Am Samstag war es endlich soweit. Ich hab meine Versichertenkarte für die Auslandsversicherung bekommen und konnte daher endlich mein Pre-Entrance-Health-Record abschicken.

Ich wurde geimpft, es ist alles unterschrieben, auch die Dokumente, die ich unterzeichnen musste, da ich so schnell vor der Abreise keine Hepatitis B-Impfung mehr bekommen konnte (O-Ton: „Wir haben Sie über die Gefahren ohne eine Hep B-Impfung aufgeklärt!“).

Ich hatte am Samstag also alle Dokumente zusammen, musste noch schnell meine Versichertenkarte kopieren und konnte dann alles per Post wegschicken. Gekostet hat das alles in allem (Porto + Eilzuschlag) 8,50 Euro; der Eilzuschlag greift aber erst, wenn der Brief auf amerikanischem Boden eintrifft (also hoffentlich heute oder morgen). Der nette Herr vom Postamt meinte dann fachmännisch auf meine Frage, ob der Brief es zur Deadline am 1. August nach Charlottesville schaffen würde: „Mal sehen. Ich hab da keine genauen Daten. Aber ein Paket braucht acht Tage. Ein Brief meist weniger.“ Wenn das mal nicht die präziseste Angabe eines Postbeamten seit Jahren ist.

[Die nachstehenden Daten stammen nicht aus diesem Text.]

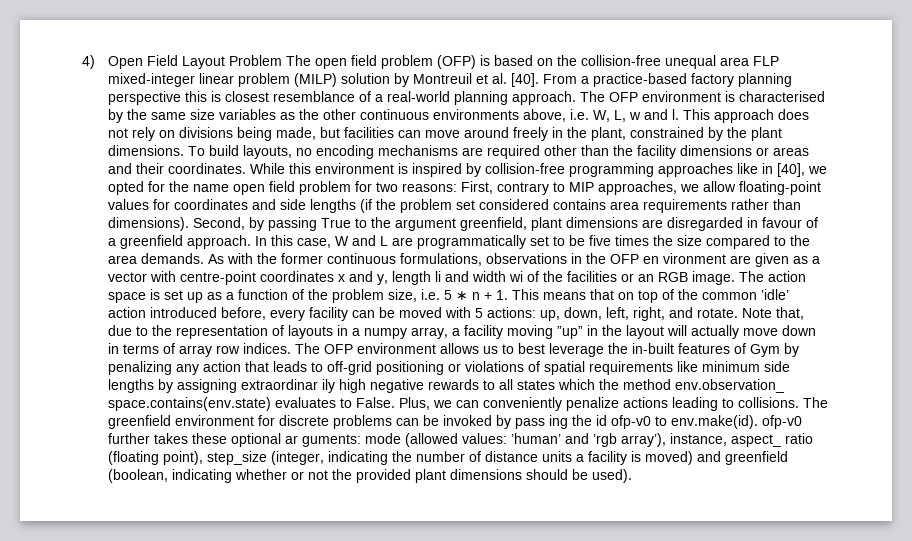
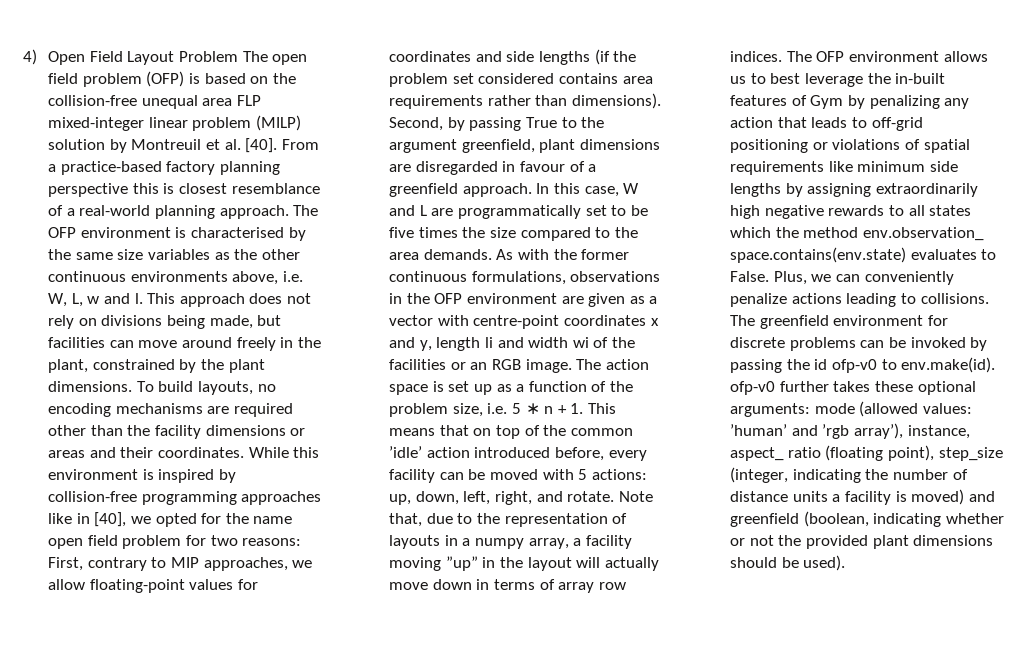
- As with the former continuous formulations, observations in the OFP en vironment are given as a vector with centre-point coordinates x and y, length li and width wi of the facilities or an RGB image.
+ As with the former continuous formulations, observations in the OFP environment are given as a vector with centre-point coordinates x and y, length li and width wi of the facilities or an RGB image.
- The OFP environment allows us to best leverage the in-built features of Gym by penalizing any action that leads to off-grid positioning or violations of spatial requirements like minimum side lengths by assigning extraordinar ily high negative rewards to all states which the method env.observation_ space.contains(env.state) evaluates to False.
+ The OFP environment allows us to best leverage the in-built features of Gym by penalizing any action that leads to off-grid positioning or violations of spatial requirements like minimum side lengths by assigning extraordinarily high negative rewards to all states which the method env.observation_ space.contains(env.state) evaluates to False.
- The greenfield environment for discrete problems can be invoked by pass ing the id ofp-v0 to env.make(id). ofp-v0 further takes these optional ar guments: mode (allowed values: ’human’ and ’rgb array’), instance, aspect_ ratio (floating point), step_size (integer, indicating the number of distance units a facility is moved) and greenfield (boolean, indicating whether or not the provided plant dimensions should be used).
+ The greenfield environment for discrete problems can be invoked by passing the id ofp-v0 to env.make(id). ofp-v0 further takes these optional arguments: mode (allowed values: ’human’ and ’rgb array’), instance, aspect_ ratio (floating point), step_size (integer, indicating the number of distance units a facility is moved) and greenfield (boolean, indicating whether or not the provided plant dimensions should be used).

Jetzt kann ich nur noch Daumen drücken. Denn irgendwie bekomme ich langsam das Gefühl, dass die Amerikaner, und vor allem die offiziellen Stellen einer Uni in den Staaten, ganz erpicht darauf sind, dass Fristen eingehalten werden.

Ach, ich mach mir keine Sorgen. Die Post wird das Kind schon schaukeln. Bis auf ein oder zwei eBay Artikel haben die doch auch noch nie was verloren oder zu spät ausgeliefert, oder?